The ratings of impaired mobility, behavior changes, standard orthopedic assessment, and veterinarian assessment of lameness, weight bearing, and response to palpation were converted to an ordinal scale (Appendix 1–3). These values were summed for each dog at each visit. For example, this resulted in a possible range of 0 (no problems) to 20 (all listed activities impossible) for activity, and 0 (normal behavior) to 6 (all behaviors significantly altered [increased or decreased]) for behavior.
The focus of statistical analysis was to determine whether there were differences between the groups over the time period from days 21 to 42. A mixed linear model was used to determine whether there were differences between treatment groups over time from days 21 to 42. The model assumes a linear change in means between treatments over time and a compound-symmetry covariance structure (constant variance and constant covariance). Because randomization to placebo or amantadine occurred on day 21, the day 21, 28, 35, and 42 measurements were included in the model. If a significant time by treatment effect was found, post hoc t-tests for differences between treatments at the day 42 time point were performed.

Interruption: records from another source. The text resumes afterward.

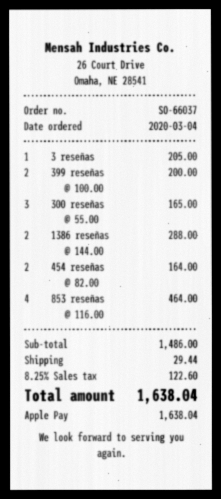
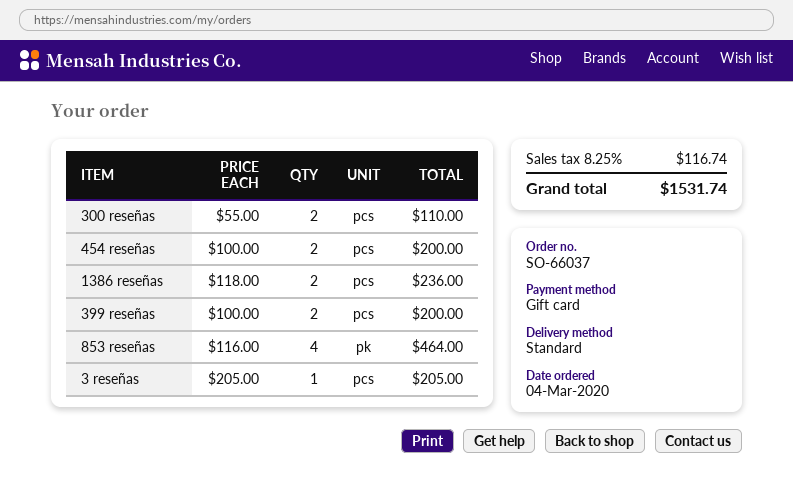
payment method: Apple Pay -> gift card
300 reseñas: 3 x 55.00 = 165.00 -> 2 x 55.00 = 110.00
1386 reseñas: 2 x 144.00 = 288.00 -> 2 x 118.00 = 236.00
454 reseñas: 2 x 82.00 = 164.00 -> 2 x 100.00 = 200.00
shipping: 29.44 -> none
tax: 8.25% = 122.60 -> 8.25% = 116.74
total: 1638.04 -> 1531.74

To examine for differences within groups over time for the CSOM data, we again fit mixed linear models within each group, looking for an overall difference in means over time. All time points were included in the models. If the overall effect for time period was significant, we performed t-tests to test for specific preplanned differences between time points (days 0 and 7, days 7 and 21, and days 21 and 42). Because of the relatively small number of comparisons being performed, a Bonferroni adjustment was not applied, as this was considered too conservative.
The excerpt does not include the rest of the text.